Levende verhalen: co-creatie en representatie in muurschilderingen voor een inclusieve samenleving.

Project: Research

Project Details

Description

Within the cultural sector, there is a strong focus on social impact and inclusive arts and culture offerings. Attracting diverse audiences, lowering barriers to participation in arts and cultural activities, and achieving social impact are important goals.

Murals are an accessible form of visual culture in public spaces that can beautify the living environment and make local stories visible. Because they can bring the past to life, they serve as carriers of intangible cultural heritage. Blind Walls Gallery (BWG) creates locally meaningful murals by gathering stories from residents in a co-creative process.

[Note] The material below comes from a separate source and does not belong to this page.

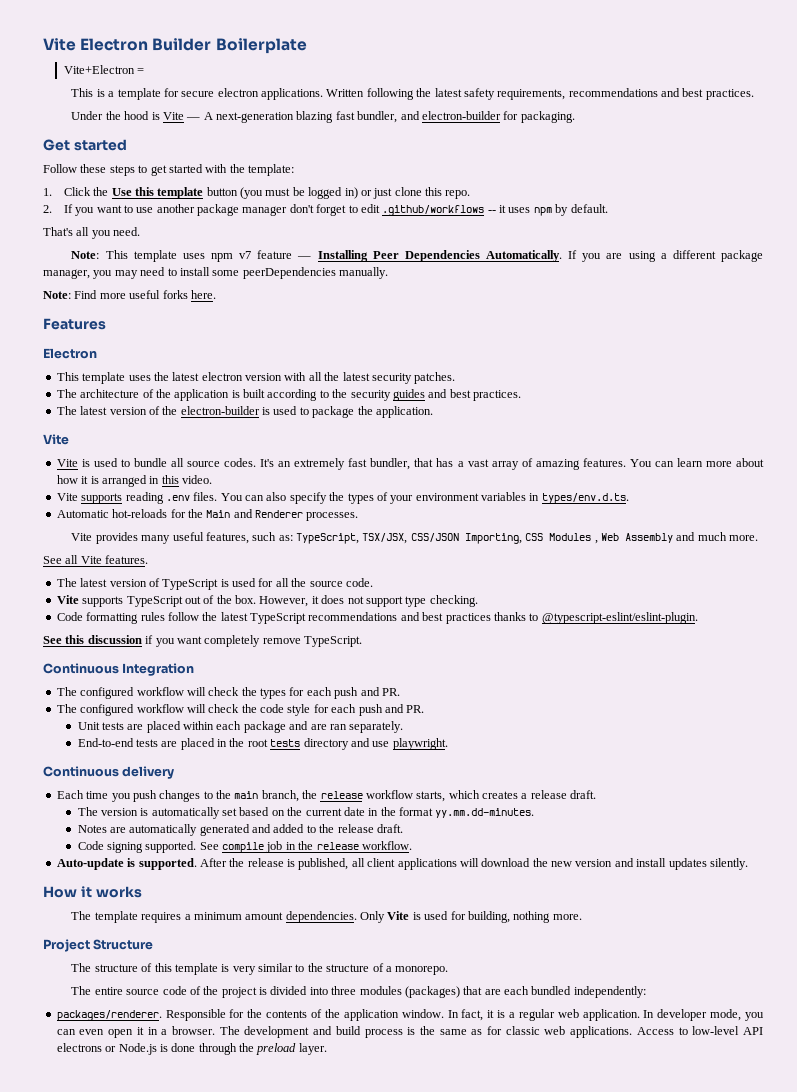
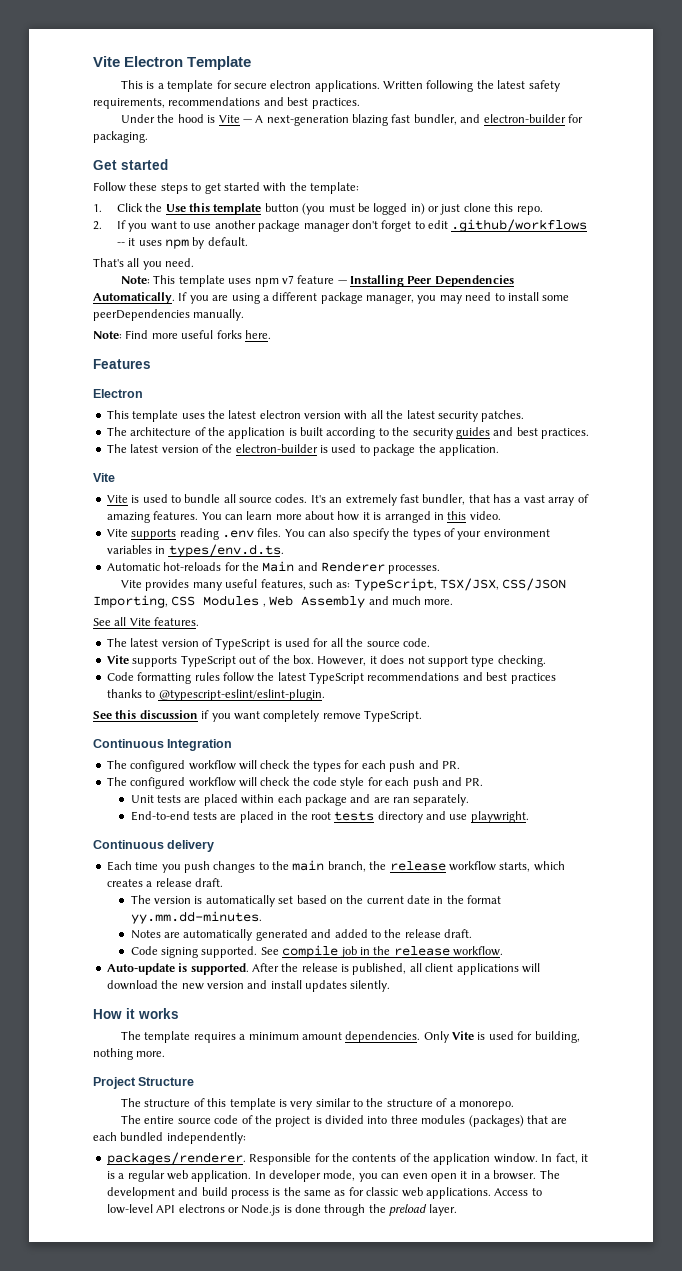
- Vite Electron Builder Boilerplate
- Vite+Electron =
+ Vite Electron Template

In this way, design power is used to increase residents' involvement in their city or neighbourhood.

As a pioneer, BWG is often approached by other cultural organisations and local authorities that want to use art in public spaces to engage residents in their living environment. The challenges faced by these parties are how to achieve representation and how to organise the participation process. With regard to the representation of local heritage, the question arises as to how design power can be optimally deployed and how justice can be done to the diversity of local stories and changing perspectives on local history.

By following and clarifying the process that BWG uses to create new murals, implicit knowledge is explicitly recorded and shared. This enables other cultural organisations to work on increasing resident involvement and creating social impact. This project assumes that the creative process continues after a cultural product has been created, as new meanings are constantly being assigned to it, keeping the demand for participation and representation relevant after completion.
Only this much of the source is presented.